*** Opening Entries provided ***
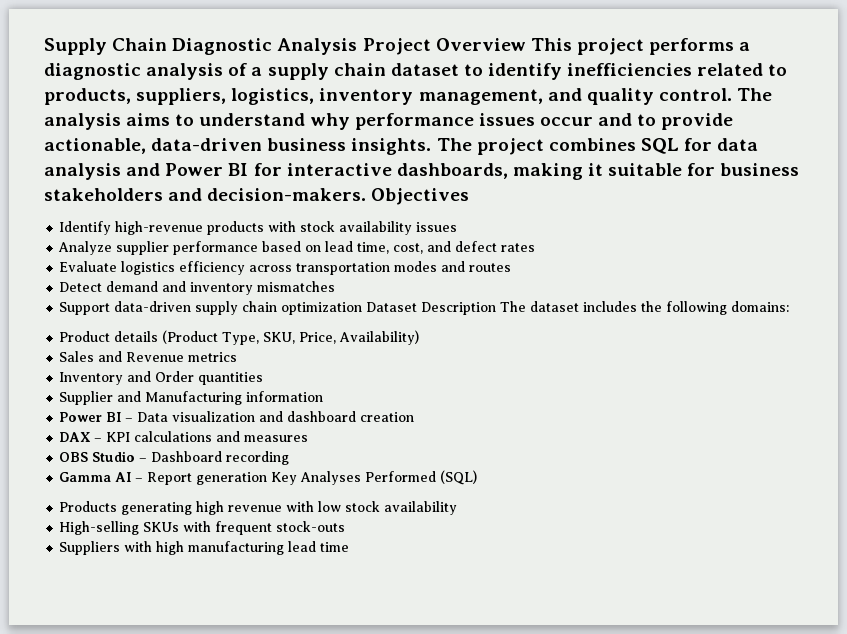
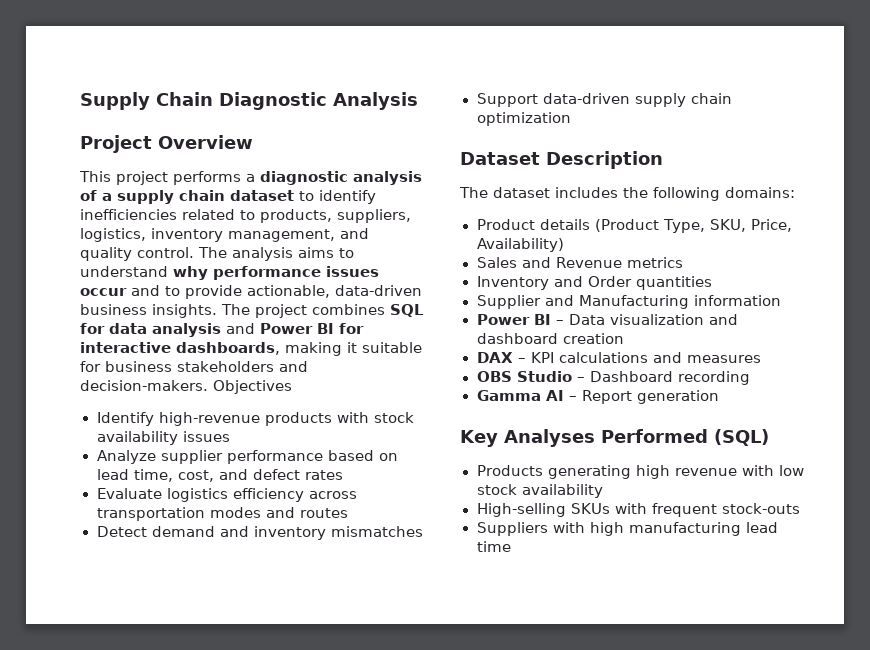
- Supply Chain Diagnostic Analysis Project Overview This project performs a diagnostic analysis of a supply chain dataset to identify inefficiencies related to products, suppliers, logistics, inventory management, and quality control.
+ Supply Chain Diagnostic Analysis
+ Project Overview
+ This project performs a diagnostic analysis of a supply chain dataset to identify inefficiencies related to products, suppliers, logistics, inventory management, and quality control.
- Support data-driven supply chain optimization Dataset Description The dataset includes the following domains:
+ Support data-driven supply chain optimization
+ Dataset Description
+ The dataset includes the following domains:
- Gamma AI – Report generation Key Analyses Performed (SQL)
+ Gamma AI – Report generation
+ Key Analyses Performed (SQL)

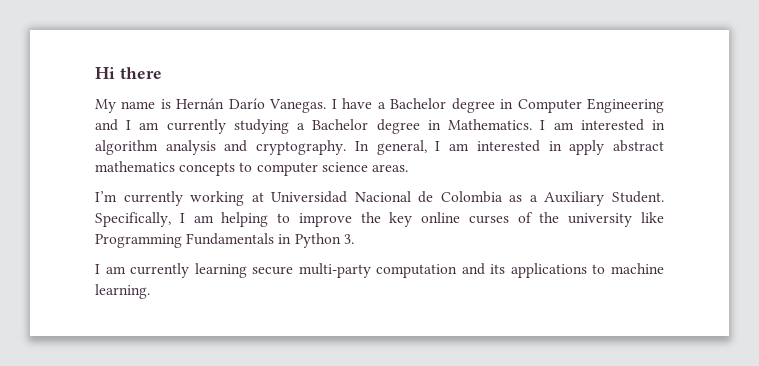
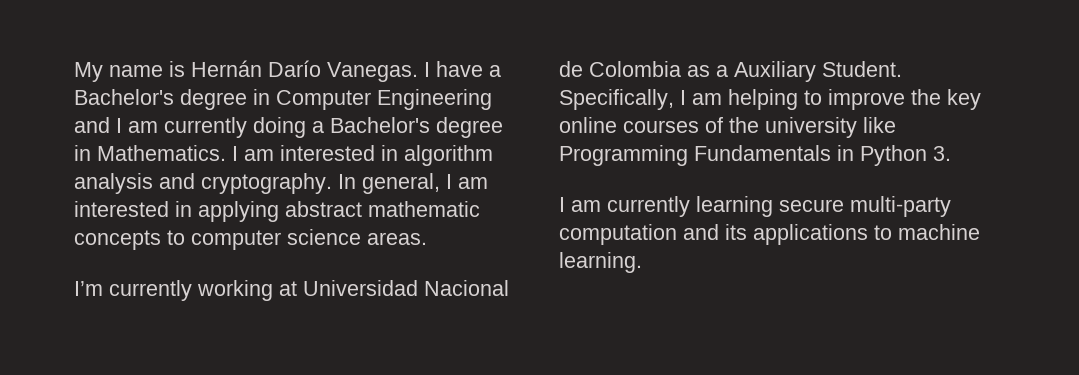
- Hi there
- I have a Bachelor degree in Computer Engineering and I am currently studying a Bachelor degree in Mathematics.
+ I have a Bachelor's degree in Computer Engineering and I am currently doing a Bachelor's degree in Mathematics.
- In general, I am interested in apply abstract mathematics concepts to computer science areas.
+ In general, I am interested in applying abstract mathematic concepts to computer science areas.
- Specifically, I am helping to improve the key online curses of the university like Programming Fundamentals in Python 3.
+ Specifically, I am helping to improve the key online courses of the university like Programming Fundamentals in Python 3.

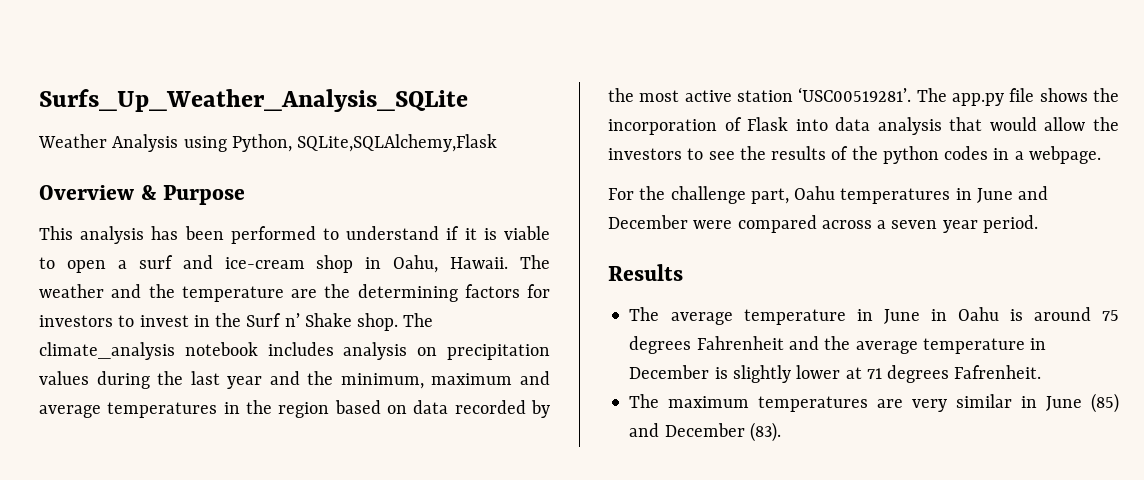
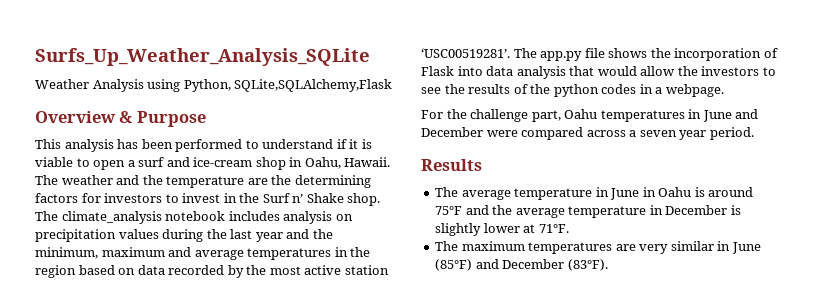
- The average temperature in June in Oahu is around 75 degrees Fahrenheit and the average temperature in December is slightly lower at 71 degrees Fafrenheit.
+ The average temperature in June in Oahu is around 75°F and the average temperature in December is slightly lower at 71°F.
- The maximum temperatures are very similar in June (85) and December (83).
+ The maximum temperatures are very similar in June (85°F) and December (83°F).

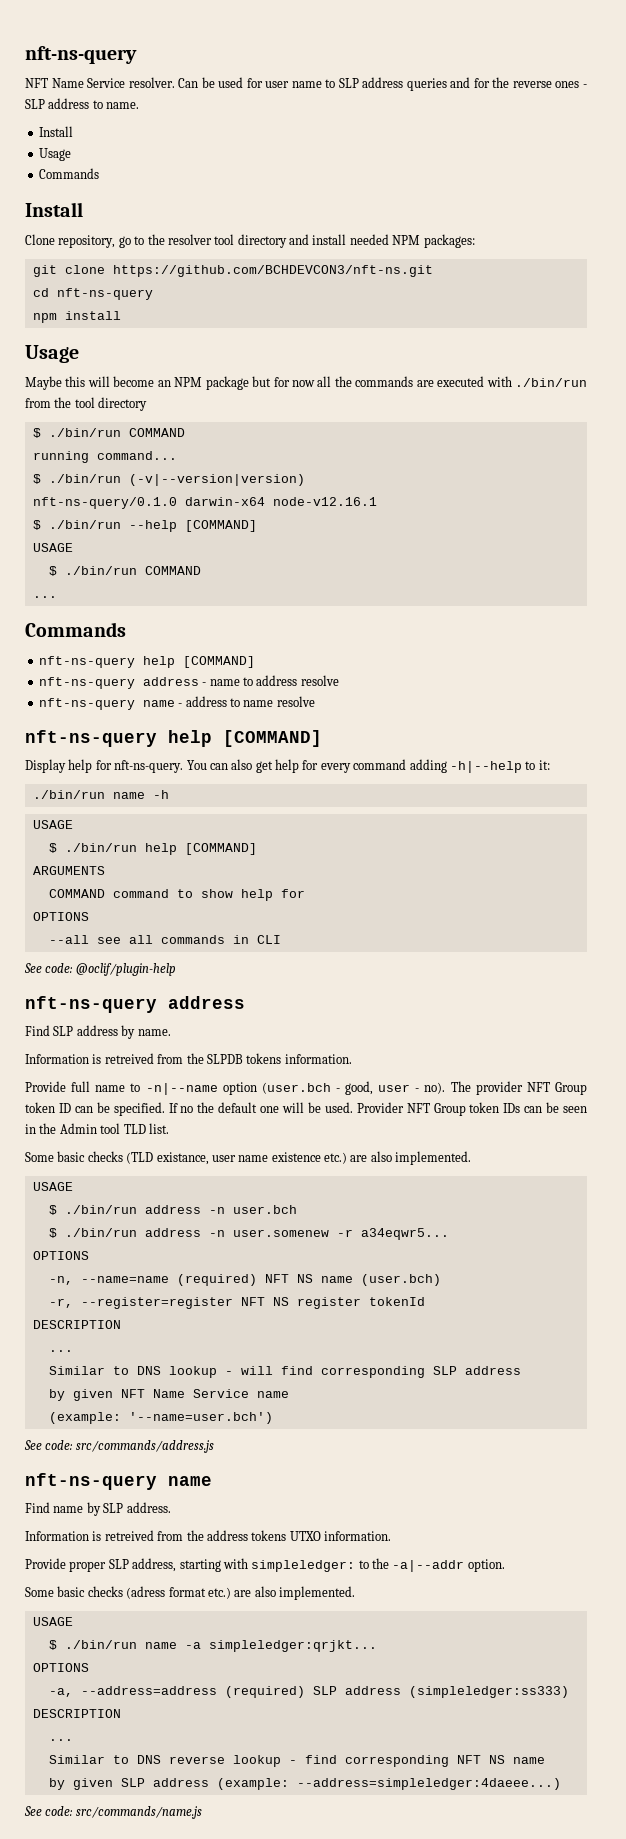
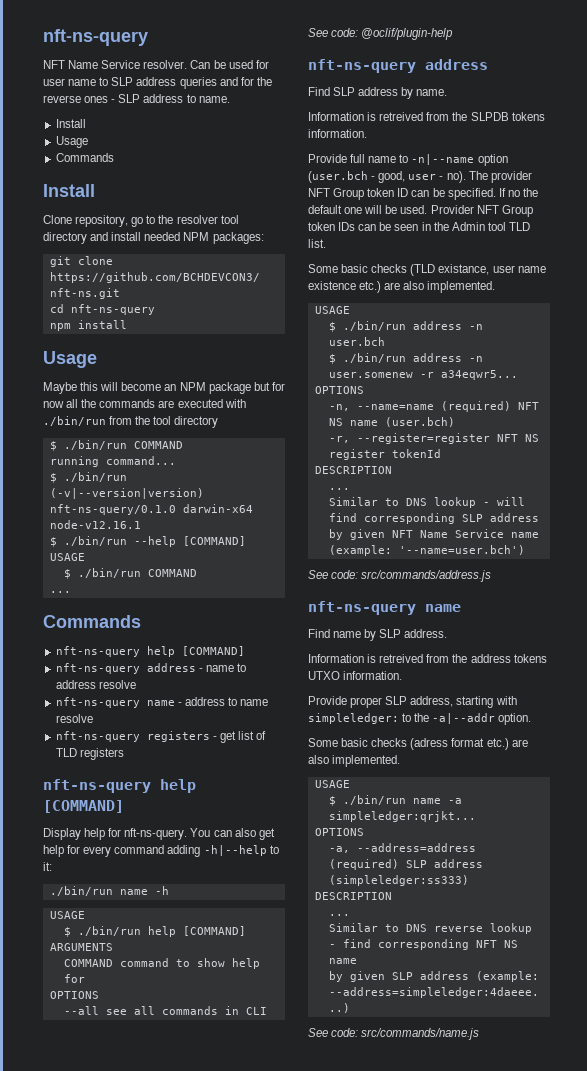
+ nft-ns-query registers - get list of TLD registers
*** Closing Entries provided ***
__Work order__.
Produce the material above again in full, with identical lines and no pictures.

__Response to the exercise__.
- Supply Chain Diagnostic Analysis Project Overview This project performs a diagnostic analysis of a supply chain dataset to identify inefficiencies related to products, suppliers, logistics, inventory management, and quality control.
+ Supply Chain Diagnostic Analysis
+ Project Overview
+ This project performs a diagnostic analysis of a supply chain dataset to identify inefficiencies related to products, suppliers, logistics, inventory management, and quality control.
- Support data-driven supply chain optimization Dataset Description The dataset includes the following domains:
+ Support data-driven supply chain optimization
+ Dataset Description
+ The dataset includes the following domains:
- Gamma AI – Report generation Key Analyses Performed (SQL)
+ Gamma AI – Report generation
+ Key Analyses Performed (SQL)

- Hi there
- I have a Bachelor degree in Computer Engineering and I am currently studying a Bachelor degree in Mathematics.
+ I have a Bachelor's degree in Computer Engineering and I am currently doing a Bachelor's degree in Mathematics.
- In general, I am interested in apply abstract mathematics concepts to computer science areas.
+ In general, I am interested in applying abstract mathematic concepts to computer science areas.
- Specifically, I am helping to improve the key online curses of the university like Programming Fundamentals in Python 3.
+ Specifically, I am helping to improve the key online courses of the university like Programming Fundamentals in Python 3.

- The average temperature in June in Oahu is around 75 degrees Fahrenheit and the average temperature in December is slightly lower at 71 degrees Fafrenheit.
+ The average temperature in June in Oahu is around 75°F and the average temperature in December is slightly lower at 71°F.
- The maximum temperatures are very similar in June (85) and December (83).
+ The maximum temperatures are very similar in June (85°F) and December (83°F).

+ nft-ns-query registers - get list of TLD registers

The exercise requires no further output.